Et maintenant ? Après toutes ces émotions générées et ressenties en si peu de temps grâce à cet environnement hors du commun, un certain vide s’installe. Alors quelle suite après avoir tant découvert sur nous-mêmes, sur la vie et sur la montagne ? Il me semble sincèrement que l’Alaska est une terre d’aventure et d’exploration. Ce voyage, initiatique à biens des égards, en amènera probablement d’autres très prochainement et notamment dans des lieux où mon regard s’est posé au cours de ce mois enchanté.
Le soleil de minuit, des étoiles plein les yeux.

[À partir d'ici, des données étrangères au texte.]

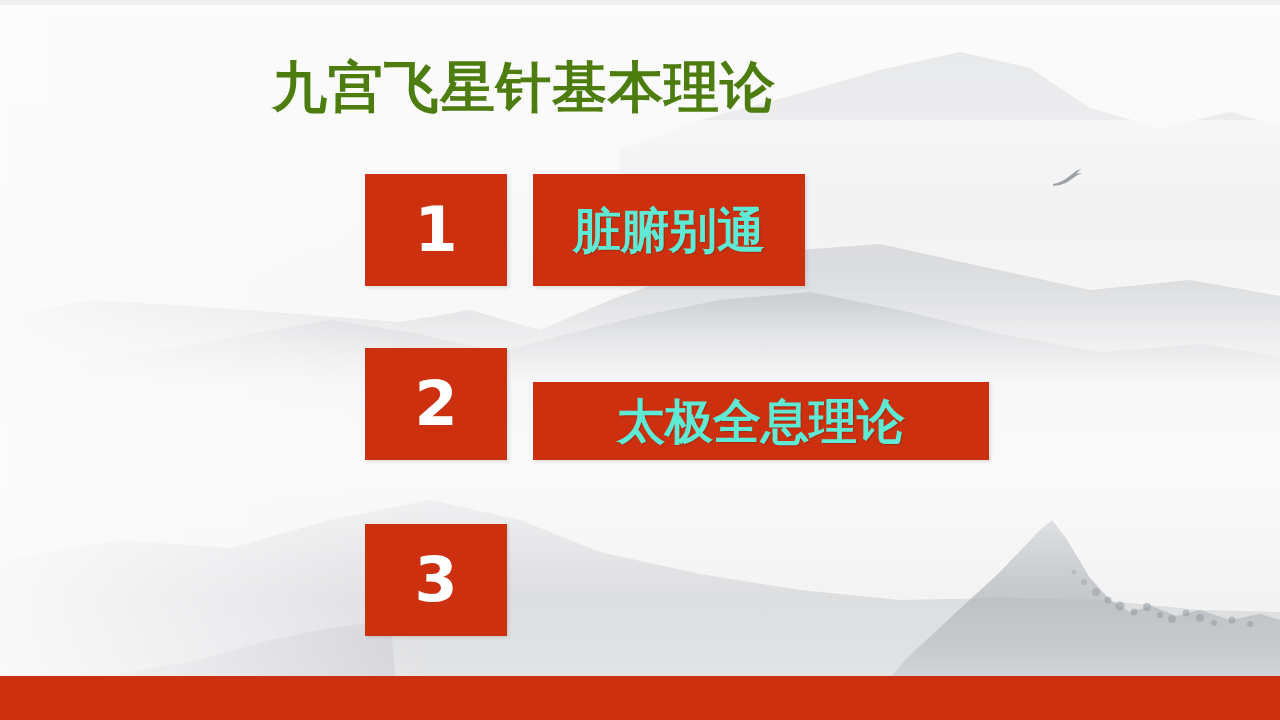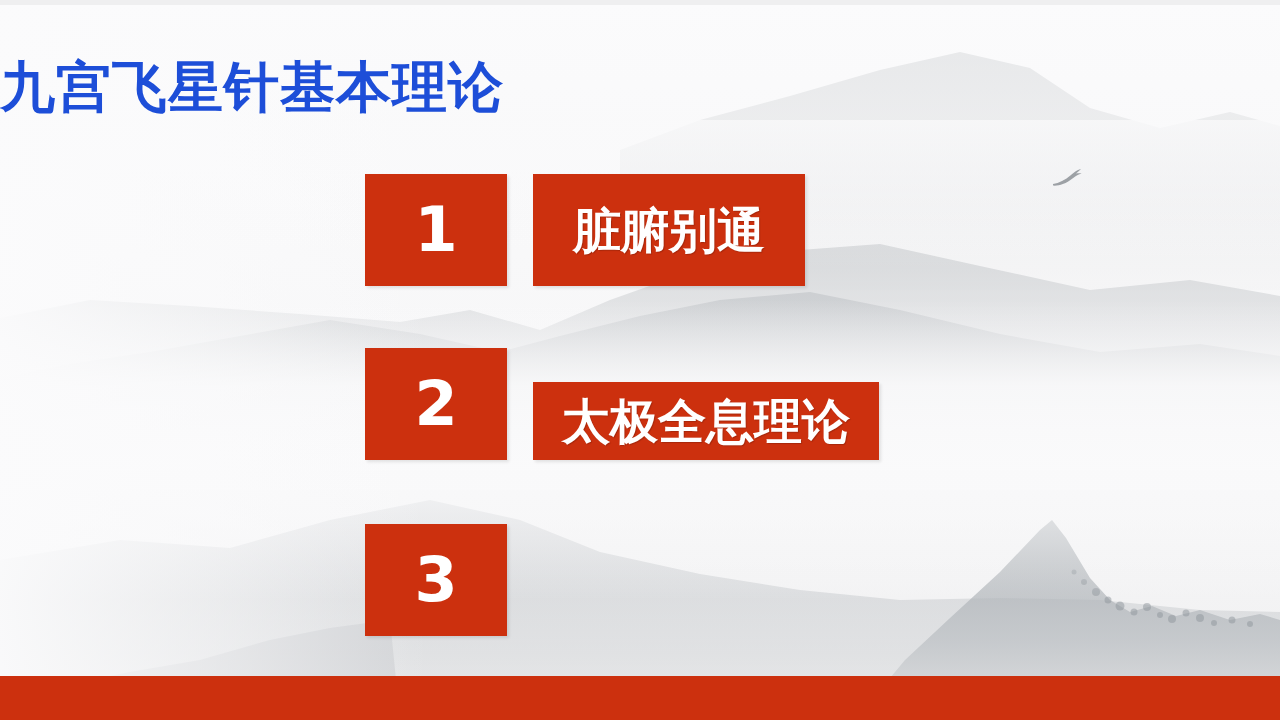--- a/index.html
+++ b/index.html
@@ -67,11 +67,12 @@
     position: absolute;
     left: 0; top: 55px;
     width: 1048px;
+    text-align: center;
     z-index: 5;
     font-size: 55px;
     line-height: 64px;
     font-weight: 700;
-    color: #1d4ed8;
+    color: #4d7c0f;
     letter-spacing: 1px;
     white-space: nowrap;
   }

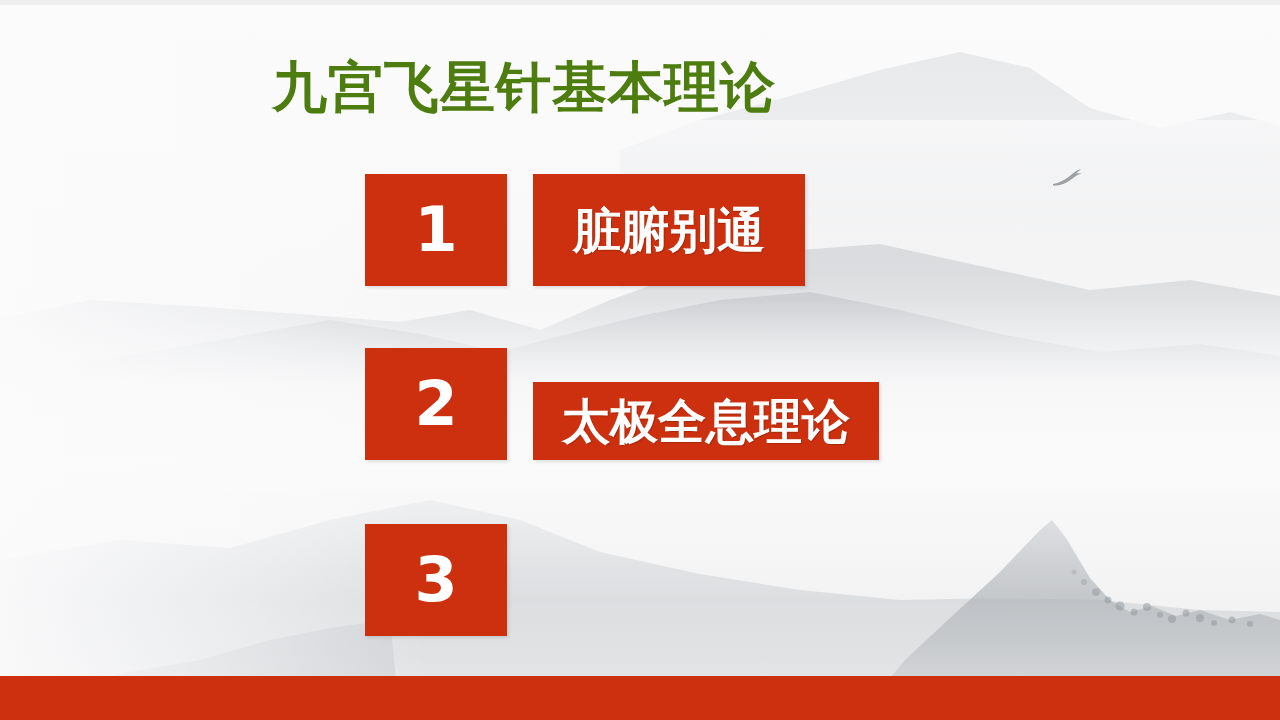--- a/index.html
+++ b/index.html
@@ -105,7 +105,7 @@
     display: flex;
     align-items: center;
     justify-content: center;
-    color: #ffffff;
+    color: #5eead4;
     font-size: 48px;
     font-weight: 700;
     line-height: 1;

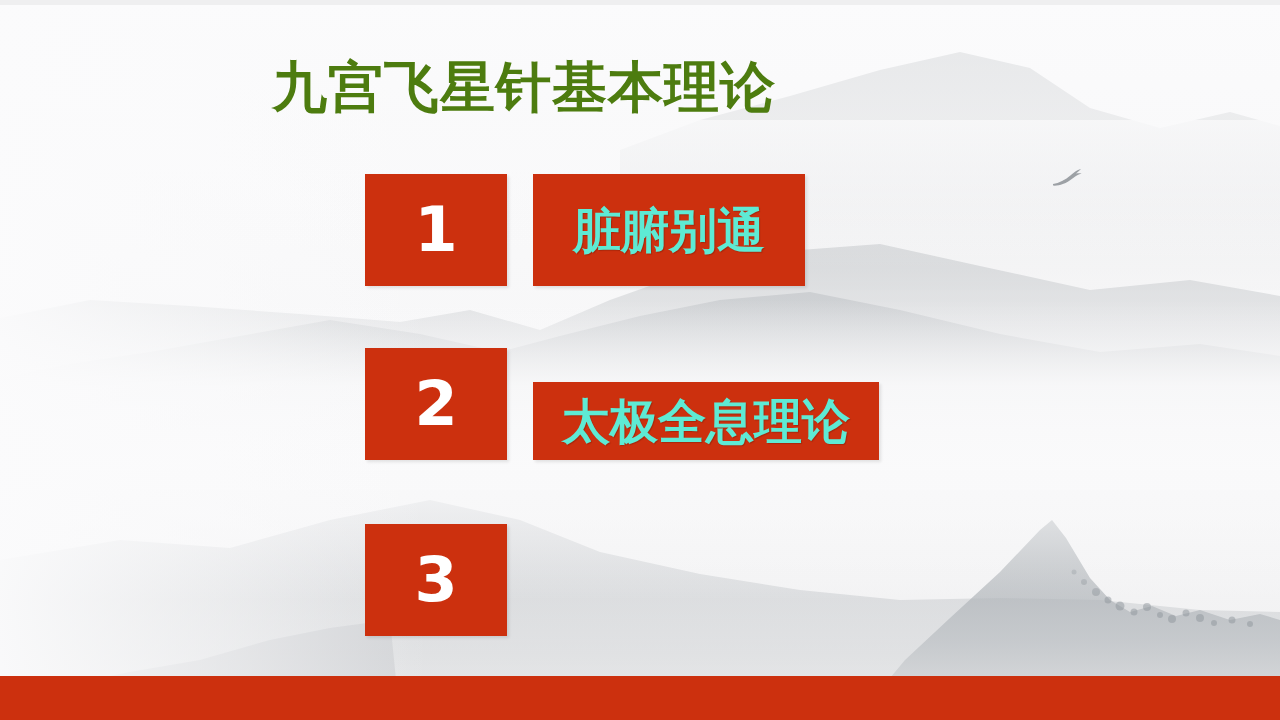--- a/index.html
+++ b/index.html
@@ -114,7 +114,7 @@
     text-shadow: 1px 1px 1px rgba(0,0,0,.18);
   }
   .label-1 { width: 272px; }
-  .label-2 { width: 346px; margin-top: 34px; }
+  .label-2 { width: 456px; margin-top: 34px; }
   .label-3 { width: 271px; letter-spacing: 12px; text-indent: 12px; }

Il est deux heures du matin en cette neuvième nuit. Je sors de la tente. Il y faisait -18°C. Le temps s’arrête. Il me semble que tout le monde dort et j’ai l’impression que tout s’est apaisé. Seule la montagne ne se repose jamais. Par-delà les cimes, d’immenses nuées blanches s’envolent : le vent façonne à sa guise la neige fraîchement tombée. Je me dresse alors face au glacier que nous avons sillonné pendant cinq jours. Le Mont Foraker le surplombe et me fait face. De jour, il est immense et puissant. En cette nuit, il a revêtu ses plus beaux habits. Ceux de lumière. D’intenses lueurs roses dansent sur les pentes de son immense face Ouest. Je reste bouche-bée face à tant de beauté. Une larme m’échappe. Ces couleurs de la nuit polaire, entremêlant jaune doré et rose éclatant, m’offrent une parenthèse enchantée dans cet environnement de rudesse.
Le temps n’a plus d’emprise, le froid ne se fait plus ressentir. J’ai l’étrange impression d’être seul au monde, subjugué par ce que la nature offre à mon regard hagard. Ce moment me semble durer une éternité alors qu’il a probablement duré tout au plus une minute. Il me sera impossible d’oublier cet intense instant, au cours duquel un sentiment de plénitude m’a envahi comme jamais auparavant. Je retourne m’allonger bien au chaud dans mon sac de couchage. Le ciel, trop illuminé en ces latitudes n’offre pas d’étoiles à notre vue mais des milliers ont envahi mes yeux et mon esprit. Je me rendors, la tête sereine, le cœur léger.